* **Required action**: Read the lines below. Copy out any that hold the string "false".

* **Data extracts**:
BEGIN

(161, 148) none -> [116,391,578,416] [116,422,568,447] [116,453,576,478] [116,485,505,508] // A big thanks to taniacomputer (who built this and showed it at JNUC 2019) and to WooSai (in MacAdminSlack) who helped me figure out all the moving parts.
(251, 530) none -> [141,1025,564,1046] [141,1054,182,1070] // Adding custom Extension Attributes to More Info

END
BEGIN

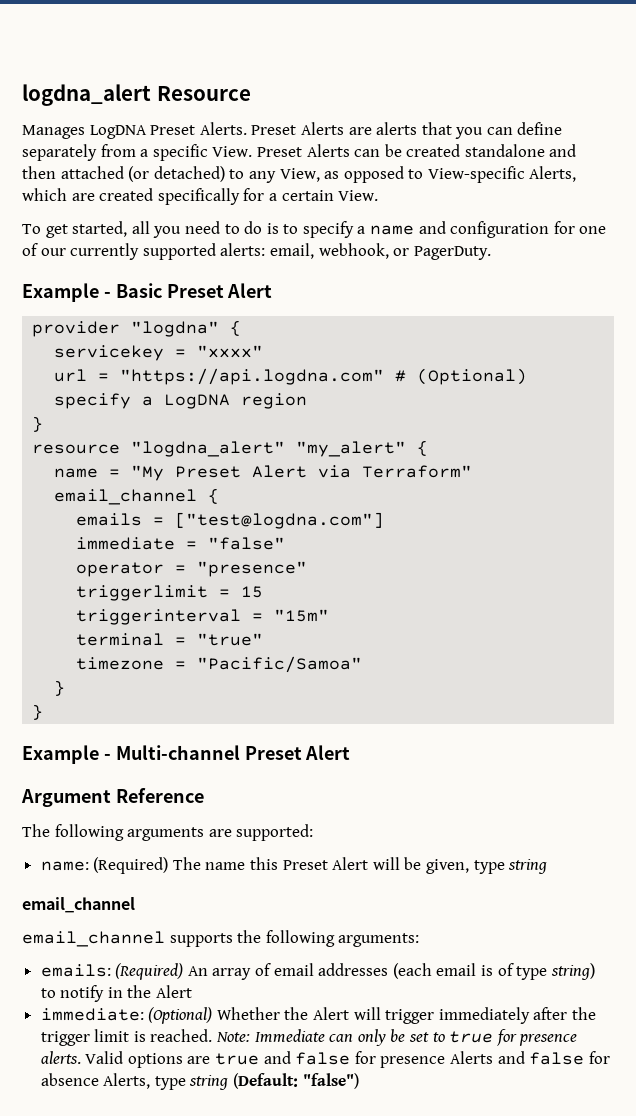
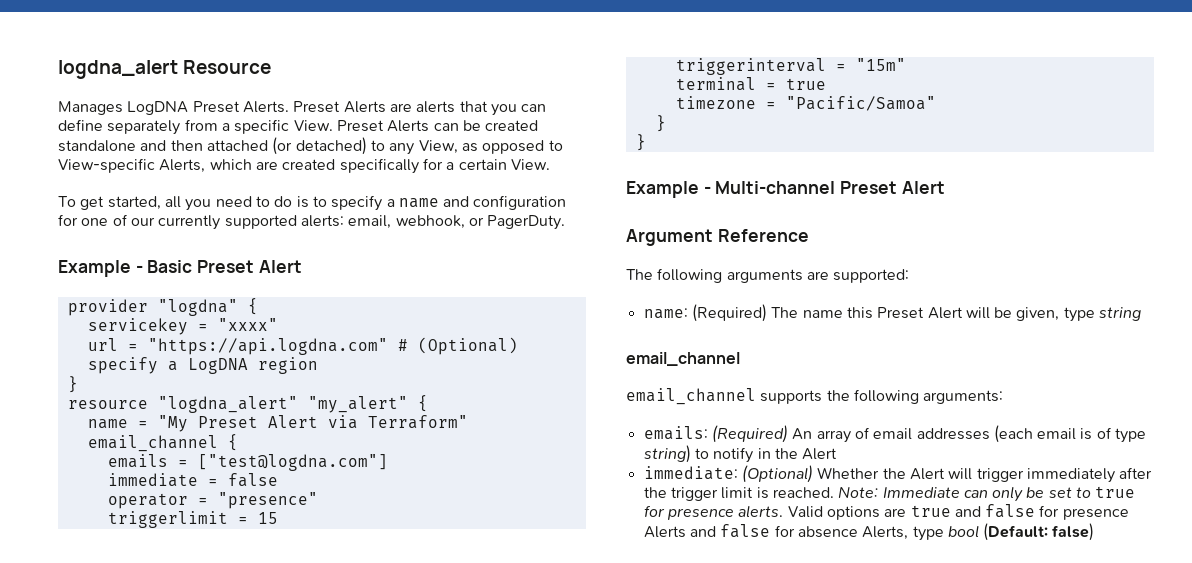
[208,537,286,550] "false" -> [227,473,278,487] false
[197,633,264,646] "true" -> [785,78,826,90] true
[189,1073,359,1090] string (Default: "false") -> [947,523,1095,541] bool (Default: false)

END

* **Answer for the task**:
[208,537,286,550] "false" -> [227,473,278,487] false
[189,1073,359,1090] string (Default: "false") -> [947,523,1095,541] bool (Default: false)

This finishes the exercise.